Troops from 1st Battalion, The Royal Welsh have been ordered home from a training exercise in Germany due to the global coronavirus outbreak.
Soldiers arrived at the British training ranges at Sennelager, near Paderborn, at the end of February.
The armoured infantry unit was not expected to return to its Wiltshire base for at least another 10 days.
An official statement from the Battalion said: "We can confirm that in the light of the COVID 19 and its continued impact, the decision has been made to stop all training activity with orders to return to the UK in the near future.
"We are currently in the planning stages for the clean down, handover and extraction."
Before the cancellation, Forces News went to Sennelager find out more about the exercise.
No armoured infantry unit had trained there since summer 2019, when 20th Armoured Infantry Brigade returned to the UK.
1st Battalion, The Royal Welsh led the reintroduction of Warrior live firing, but intermittent downpours made target practice challenging.
To the so-called 'Welsh Warriors', however, if it is not raining, it is not training.
The troops spent time in the Combined Arms Tactical Trainer - Sennelager's computer-simulated environment.
Personnel used the virtual world to rehearse and perfect Infantry Fighting Vehicle maneouvre skills.
Lieutenant Colonel Ru Streatfeild, Commanding Officer, 1st Battalion, The Royal Welsh, said: "There are resources here that we haven’t had in other training areas, some of which directly contribute towards our capabilities."
"We can confirm that in the light of the COVID 19 and its continued impact, the decision has been made to stop all training activity with orders to return to the UK in the near future. We are currently in the planning stages for the clean down, handover and extraction."
Built decades ago, during the Troubles in Northern Ireland, Sennelager's urban training facility uses 'simunition' - harmless live training rounds.
What has been named Exercise Gothic Dragon, involved other tests - mechanics were busy tending to vehicles which had not been used for years.
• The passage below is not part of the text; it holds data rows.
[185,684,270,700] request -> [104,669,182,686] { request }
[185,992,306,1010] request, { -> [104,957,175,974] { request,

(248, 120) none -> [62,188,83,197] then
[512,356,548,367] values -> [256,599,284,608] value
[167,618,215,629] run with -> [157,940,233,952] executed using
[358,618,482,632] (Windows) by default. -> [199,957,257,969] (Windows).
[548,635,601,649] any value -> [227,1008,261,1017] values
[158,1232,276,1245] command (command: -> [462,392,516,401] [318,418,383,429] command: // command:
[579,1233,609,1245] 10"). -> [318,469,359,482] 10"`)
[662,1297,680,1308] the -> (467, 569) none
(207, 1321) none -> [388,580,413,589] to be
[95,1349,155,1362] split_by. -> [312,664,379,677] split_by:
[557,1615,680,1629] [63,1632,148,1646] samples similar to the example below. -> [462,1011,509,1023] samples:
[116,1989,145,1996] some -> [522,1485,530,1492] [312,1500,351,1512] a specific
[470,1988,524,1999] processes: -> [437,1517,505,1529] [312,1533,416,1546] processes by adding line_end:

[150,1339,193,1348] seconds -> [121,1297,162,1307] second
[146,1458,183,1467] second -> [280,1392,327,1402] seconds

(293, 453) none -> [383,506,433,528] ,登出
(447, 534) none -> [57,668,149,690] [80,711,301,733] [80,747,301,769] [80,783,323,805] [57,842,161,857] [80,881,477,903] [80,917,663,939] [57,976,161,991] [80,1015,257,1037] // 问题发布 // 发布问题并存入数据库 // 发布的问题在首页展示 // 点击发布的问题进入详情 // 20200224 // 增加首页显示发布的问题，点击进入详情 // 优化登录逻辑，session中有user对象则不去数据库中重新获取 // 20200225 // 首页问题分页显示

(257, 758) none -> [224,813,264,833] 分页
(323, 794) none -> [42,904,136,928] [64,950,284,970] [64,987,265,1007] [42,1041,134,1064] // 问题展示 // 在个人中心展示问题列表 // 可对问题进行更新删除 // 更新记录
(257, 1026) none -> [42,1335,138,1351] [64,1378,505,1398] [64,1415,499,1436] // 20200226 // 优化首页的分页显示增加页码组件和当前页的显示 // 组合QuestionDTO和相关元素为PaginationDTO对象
The chance to train in Germany seems to have been welcomed.
Sergeant Michael Adamson, D Company, said: "Massive training area. Brings a lot more to the game that what we can do over in the UK."
Corporal Ryan Arthur, D Company Anti-Tank Platoon, told Forces News: "I love it out here. Germany is one of my favourite places to come with the Army, so the fact that we are coming back is brilliant.”
The next major exercise for 1st Battalion, The Royal Welsh, will be on Canada's Alberta prairie in 2021, ahead of a trip to Estonia where they will lead a multinational NATO battlegroup.